BEGIN AVAILABLE DATA

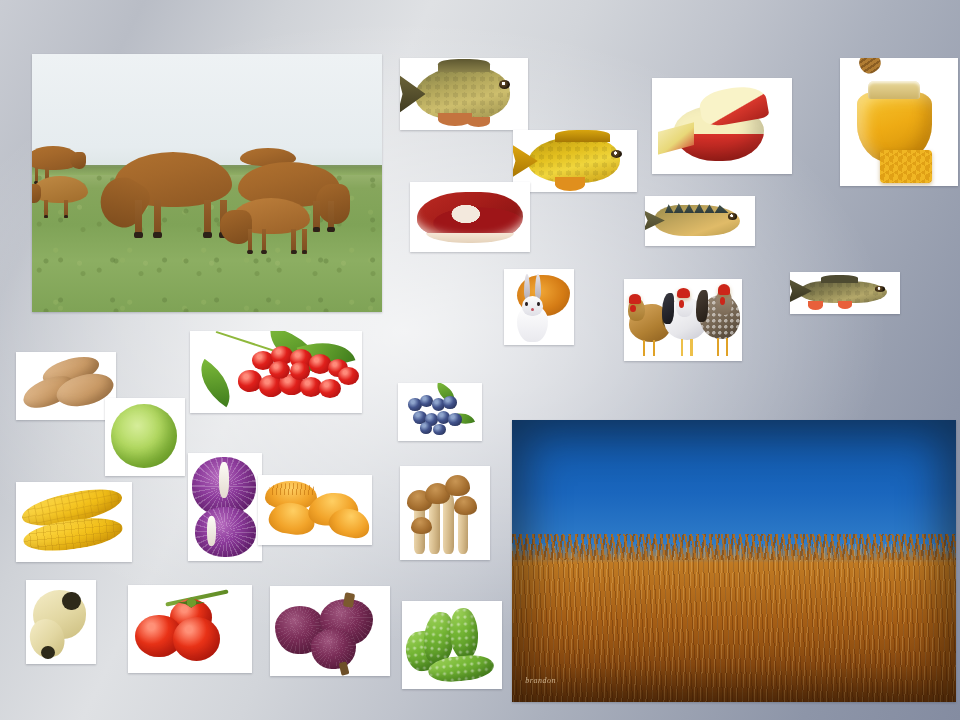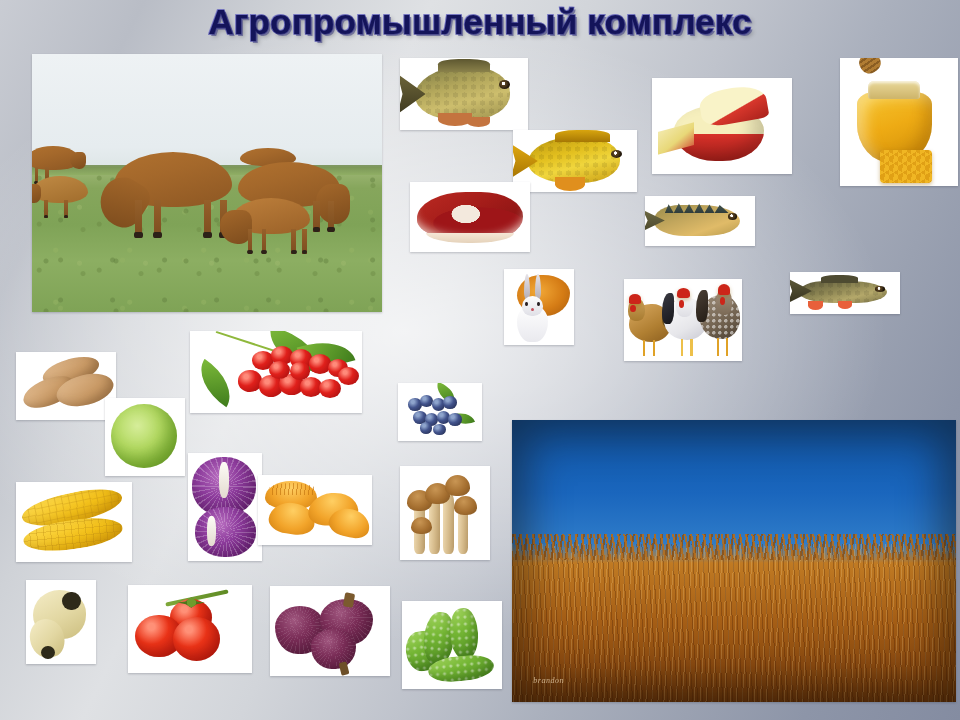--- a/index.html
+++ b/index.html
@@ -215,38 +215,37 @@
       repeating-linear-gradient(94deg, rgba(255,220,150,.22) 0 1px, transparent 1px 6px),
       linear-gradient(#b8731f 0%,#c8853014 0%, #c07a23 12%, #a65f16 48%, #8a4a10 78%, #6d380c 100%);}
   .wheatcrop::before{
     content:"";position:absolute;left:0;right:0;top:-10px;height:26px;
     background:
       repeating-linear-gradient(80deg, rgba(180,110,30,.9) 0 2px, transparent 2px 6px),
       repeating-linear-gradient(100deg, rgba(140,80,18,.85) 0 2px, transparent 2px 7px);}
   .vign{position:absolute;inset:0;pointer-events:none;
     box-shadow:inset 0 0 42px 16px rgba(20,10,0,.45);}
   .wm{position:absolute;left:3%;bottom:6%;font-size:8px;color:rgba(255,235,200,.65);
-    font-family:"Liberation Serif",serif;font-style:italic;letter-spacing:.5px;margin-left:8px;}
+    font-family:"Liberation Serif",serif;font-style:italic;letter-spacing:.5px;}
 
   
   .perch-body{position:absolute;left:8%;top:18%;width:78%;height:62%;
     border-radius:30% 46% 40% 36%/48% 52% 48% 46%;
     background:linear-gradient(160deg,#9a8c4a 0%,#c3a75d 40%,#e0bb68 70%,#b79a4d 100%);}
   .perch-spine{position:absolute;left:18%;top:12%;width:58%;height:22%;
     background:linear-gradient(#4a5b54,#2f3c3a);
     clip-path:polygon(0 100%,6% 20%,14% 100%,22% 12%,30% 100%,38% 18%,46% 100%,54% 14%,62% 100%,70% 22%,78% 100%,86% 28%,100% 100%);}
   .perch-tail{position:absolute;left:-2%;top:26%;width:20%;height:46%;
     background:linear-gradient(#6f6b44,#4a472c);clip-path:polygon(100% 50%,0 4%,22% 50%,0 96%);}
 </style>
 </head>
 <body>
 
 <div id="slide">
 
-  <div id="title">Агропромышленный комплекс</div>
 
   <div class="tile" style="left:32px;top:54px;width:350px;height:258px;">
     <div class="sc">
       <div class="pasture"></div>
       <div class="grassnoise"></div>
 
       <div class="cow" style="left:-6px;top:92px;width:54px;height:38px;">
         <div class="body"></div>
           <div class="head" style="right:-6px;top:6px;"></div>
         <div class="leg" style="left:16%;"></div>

END AVAILABLE DATA
BEGIN AVAILABLE DATA

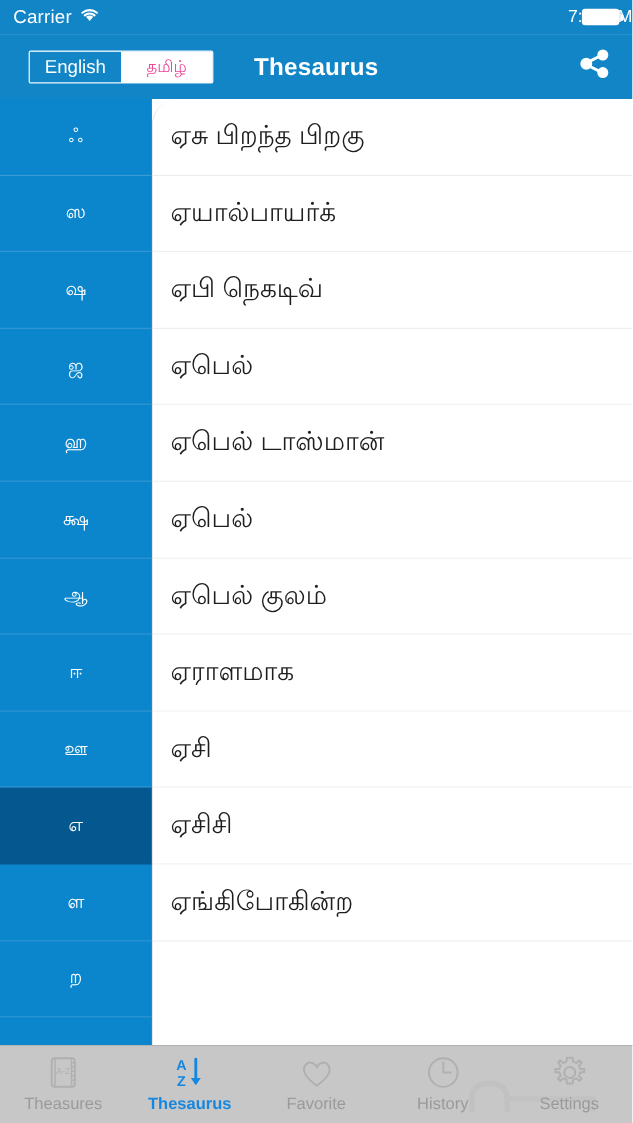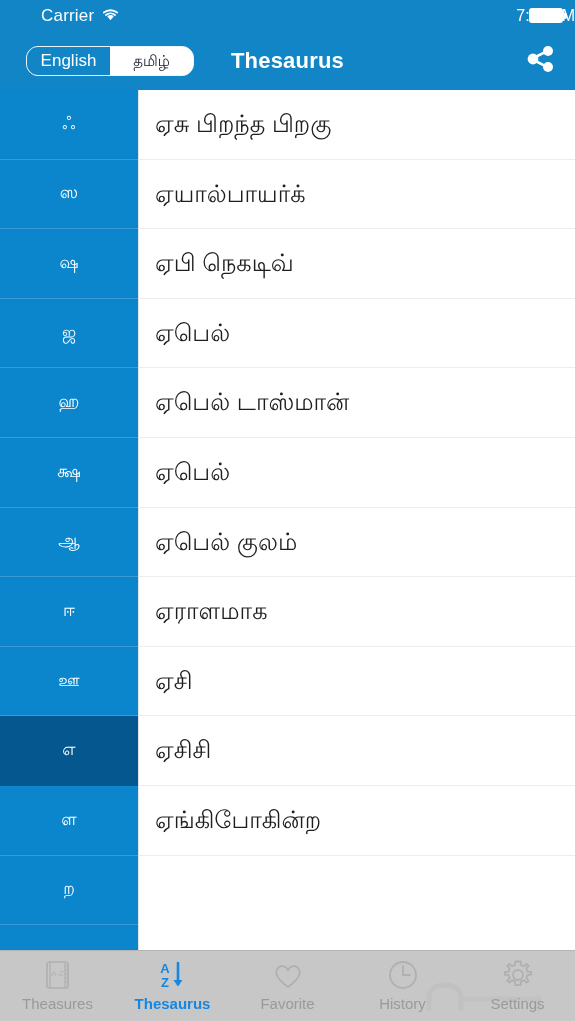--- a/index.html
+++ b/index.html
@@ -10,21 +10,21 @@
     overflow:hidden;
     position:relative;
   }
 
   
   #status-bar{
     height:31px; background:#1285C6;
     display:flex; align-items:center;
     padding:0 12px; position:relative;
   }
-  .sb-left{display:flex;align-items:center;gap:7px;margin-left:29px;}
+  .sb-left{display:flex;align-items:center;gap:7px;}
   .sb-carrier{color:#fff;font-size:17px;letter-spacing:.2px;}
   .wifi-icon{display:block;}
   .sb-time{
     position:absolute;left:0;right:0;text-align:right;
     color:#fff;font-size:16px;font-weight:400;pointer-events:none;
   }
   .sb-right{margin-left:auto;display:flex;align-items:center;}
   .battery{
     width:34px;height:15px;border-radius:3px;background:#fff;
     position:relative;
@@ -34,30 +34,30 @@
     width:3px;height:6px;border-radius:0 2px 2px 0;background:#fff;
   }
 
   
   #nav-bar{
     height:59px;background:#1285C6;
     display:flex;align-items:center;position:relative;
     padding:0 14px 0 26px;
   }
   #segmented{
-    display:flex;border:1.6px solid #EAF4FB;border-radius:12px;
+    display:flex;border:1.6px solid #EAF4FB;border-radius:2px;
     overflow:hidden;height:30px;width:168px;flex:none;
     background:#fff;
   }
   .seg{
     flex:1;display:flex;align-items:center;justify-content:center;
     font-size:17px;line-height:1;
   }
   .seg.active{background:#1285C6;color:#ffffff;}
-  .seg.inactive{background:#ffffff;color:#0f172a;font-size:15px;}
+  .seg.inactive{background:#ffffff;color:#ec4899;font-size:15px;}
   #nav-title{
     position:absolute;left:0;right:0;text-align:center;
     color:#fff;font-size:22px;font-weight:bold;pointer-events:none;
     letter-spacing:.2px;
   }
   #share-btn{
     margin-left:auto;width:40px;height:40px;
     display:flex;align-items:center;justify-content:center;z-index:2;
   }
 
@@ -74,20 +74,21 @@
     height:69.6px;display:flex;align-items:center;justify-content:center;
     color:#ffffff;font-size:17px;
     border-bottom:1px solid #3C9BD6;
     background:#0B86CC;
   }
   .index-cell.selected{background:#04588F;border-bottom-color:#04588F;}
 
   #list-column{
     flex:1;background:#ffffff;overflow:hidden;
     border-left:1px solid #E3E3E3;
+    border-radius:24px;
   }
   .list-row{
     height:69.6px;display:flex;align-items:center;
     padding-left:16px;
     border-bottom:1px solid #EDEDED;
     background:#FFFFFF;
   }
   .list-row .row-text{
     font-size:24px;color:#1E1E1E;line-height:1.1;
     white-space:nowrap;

END AVAILABLE DATA

Using the records, find how many lines include the string "clip" and report that number alone.

▸ **TASK SOLUTION**: 2